◆ Problem description ◆
Go through the entries below and collect each line with the string "returned" in it.

····················

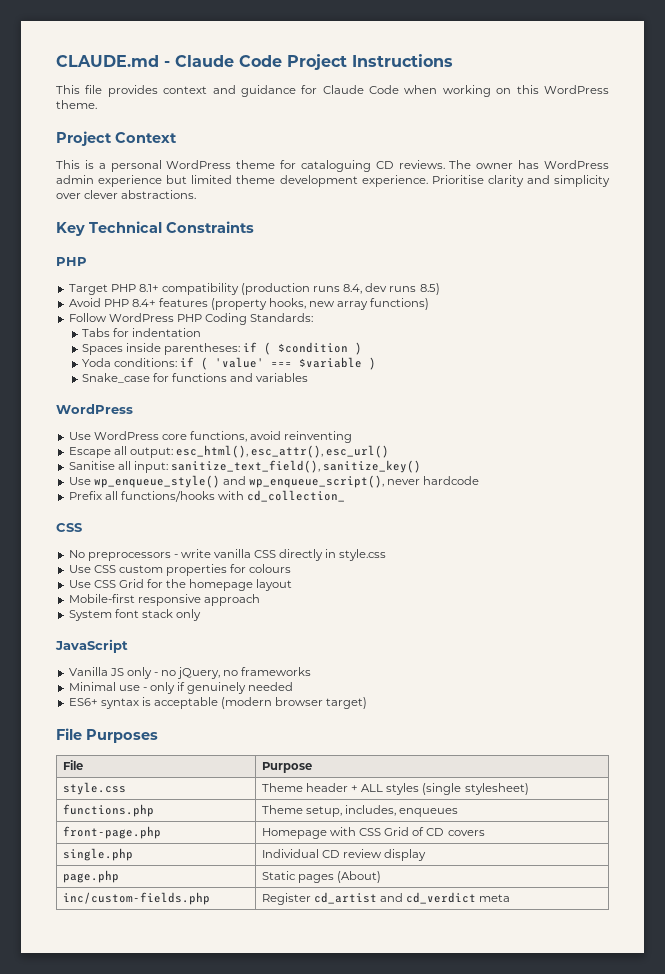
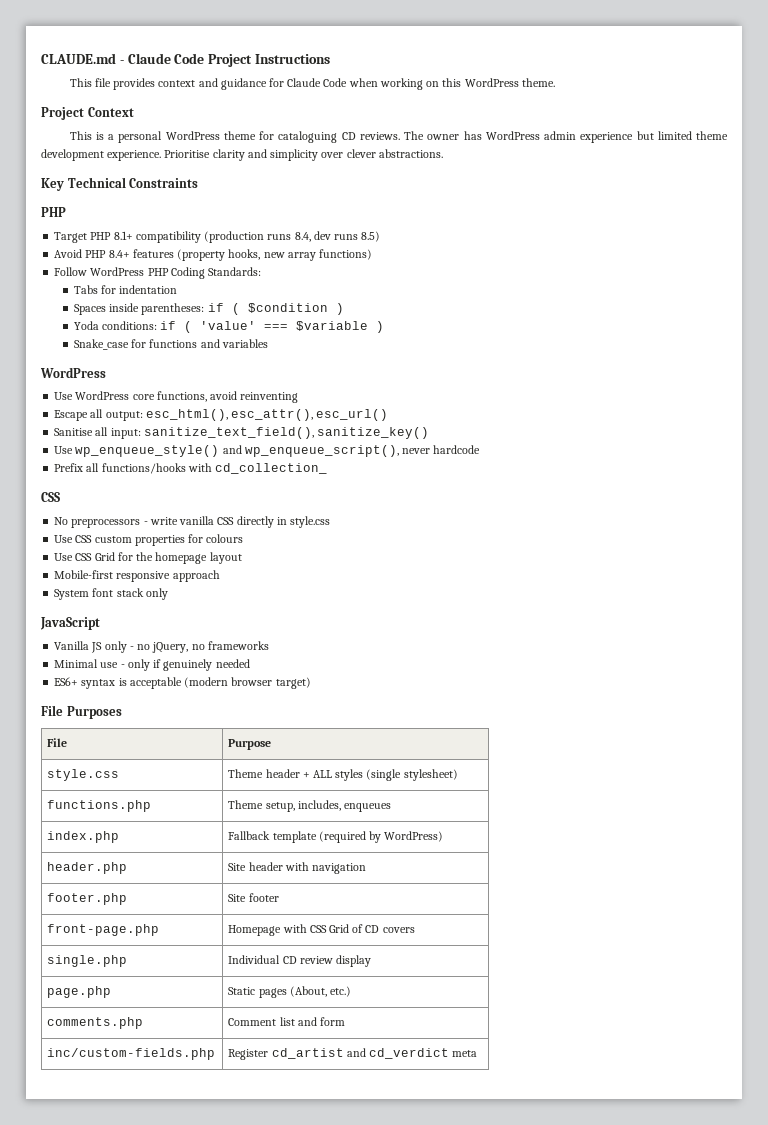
+ index.php | Fallback template (required by WordPress)
+ header.php | Site header with navigation
+ footer.php | Site footer
- page.php | Static pages (About)
+ page.php | Static pages (About, etc.)
+ comments.php | Comment list and form

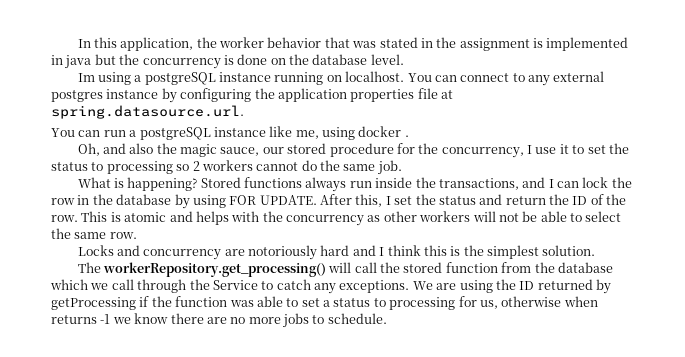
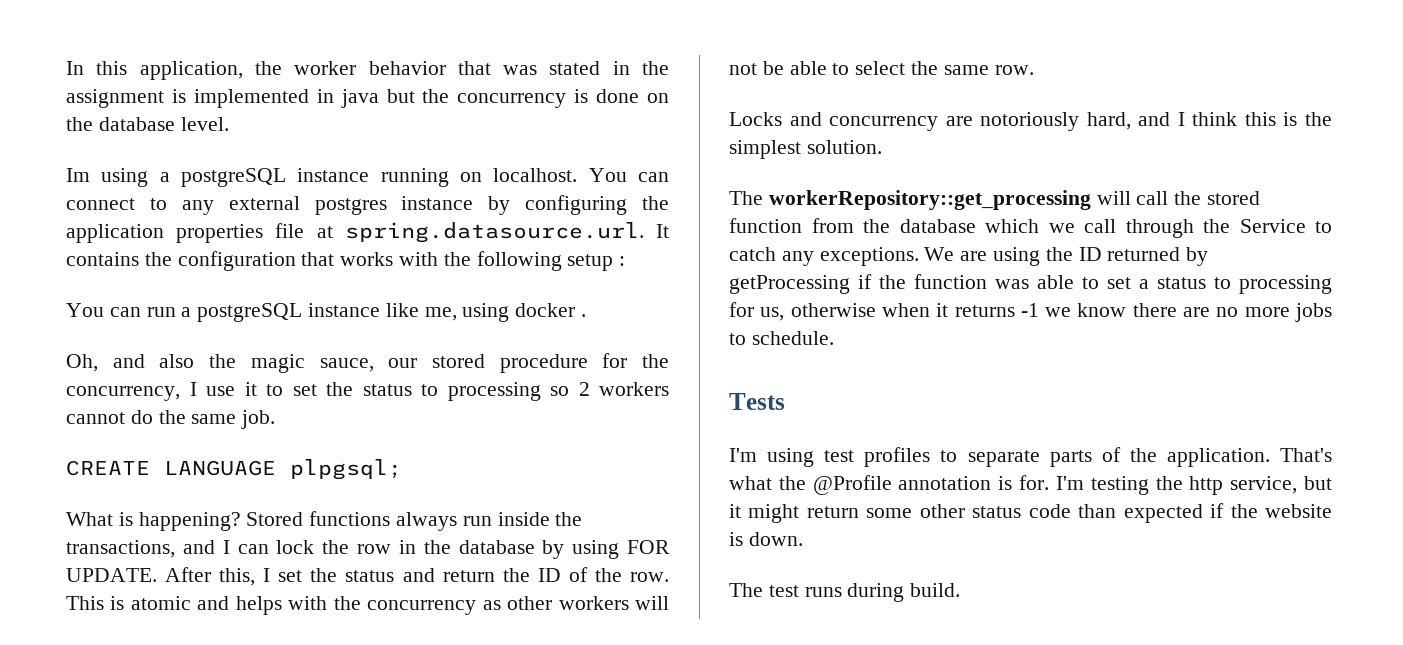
- You can connect to any external postgres instance by configuring the application properties file at spring.datasource.url.
+ You can connect to any external postgres instance by configuring the application properties file at spring.datasource.url. It contains the configuration that works with the following setup :
+ CREATE LANGUAGE plpgsql;
- Locks and concurrency are notoriously hard and I think this is the simplest solution.
+ Locks and concurrency are notoriously hard, and I think this is the simplest solution.
- The workerRepository.get_processing() will call the stored function from the database which we call through the Service to catch any exceptions.
+ The workerRepository::get_processing will call the stored function from the database which we call through the Service to catch any exceptions.
- We are using the ID returned by getProcessing if the function was able to set a status to processing for us, otherwise when returns -1 we know there are no more jobs to schedule.
+ We are using the ID returned by getProcessing if the function was able to set a status to processing for us, otherwise when it returns -1 we know there are no more jobs to schedule.
+ Tests
+ I'm using test profiles to separate parts of the application. That's what the @Profile annotation is for. I'm testing the http service, but it might return some other status code than expected if the website is down.
+ The test runs during build.

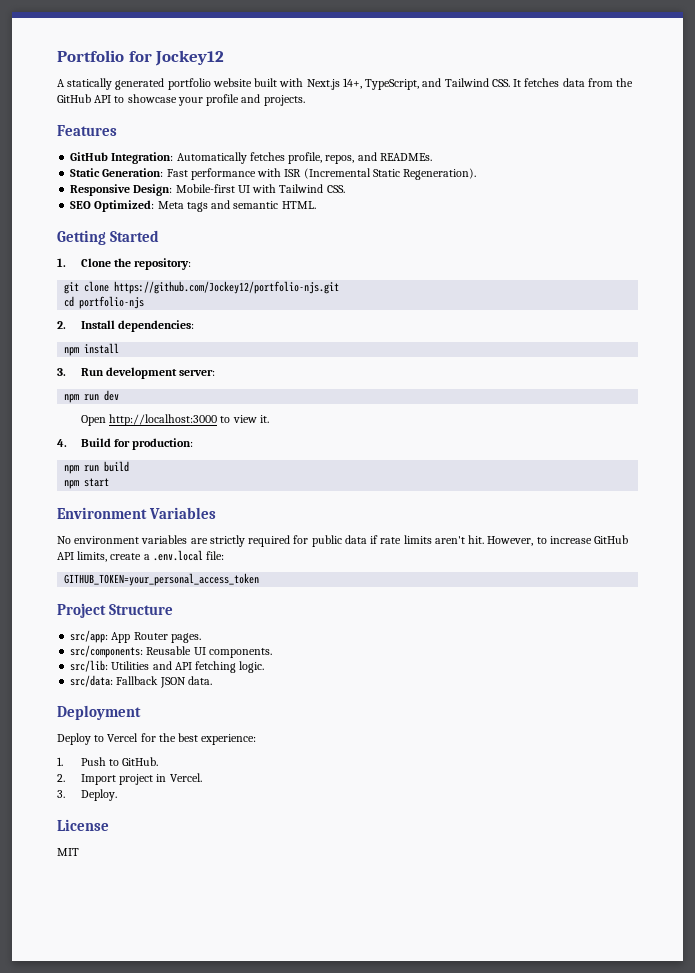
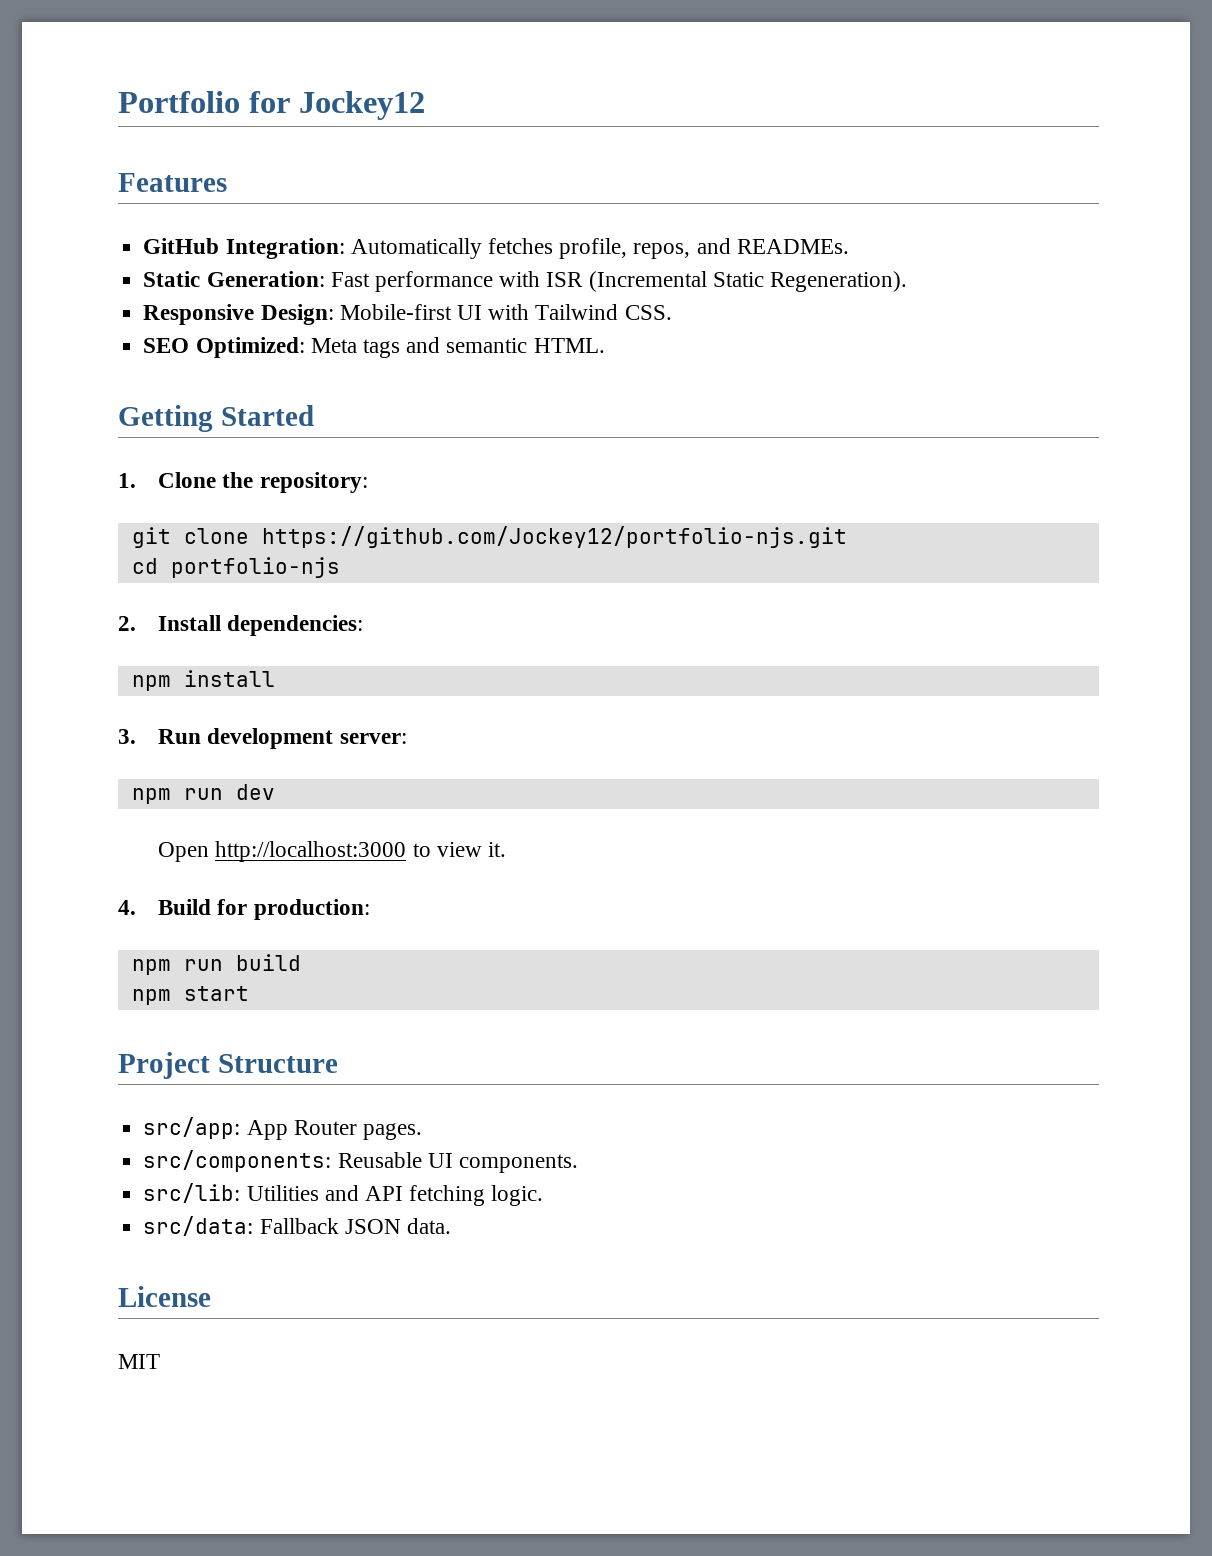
- A statically generated portfolio website built with Next.js 14+, TypeScript, and Tailwind CSS. It fetches data from the GitHub API to showcase your profile and projects.
- Environment Variables
- No environment variables are strictly required for public data if rate limits aren't hit. However, to increase GitHub API limits, create a .env.local file:
- GITHUB_TOKEN=your_personal_access_token
- Deployment
- Deploy to Vercel for the best experience:
- 1. Push to GitHub.
- 2. Import project in Vercel.
- 3. Deploy.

····················

◆ Task answer ◆
- We are using the ID returned by getProcessing if the function was able to set a status to processing for us, otherwise when returns -1 we know there are no more jobs to schedule.
+ We are using the ID returned by getProcessing if the function was able to set a status to processing for us, otherwise when it returns -1 we know there are no more jobs to schedule.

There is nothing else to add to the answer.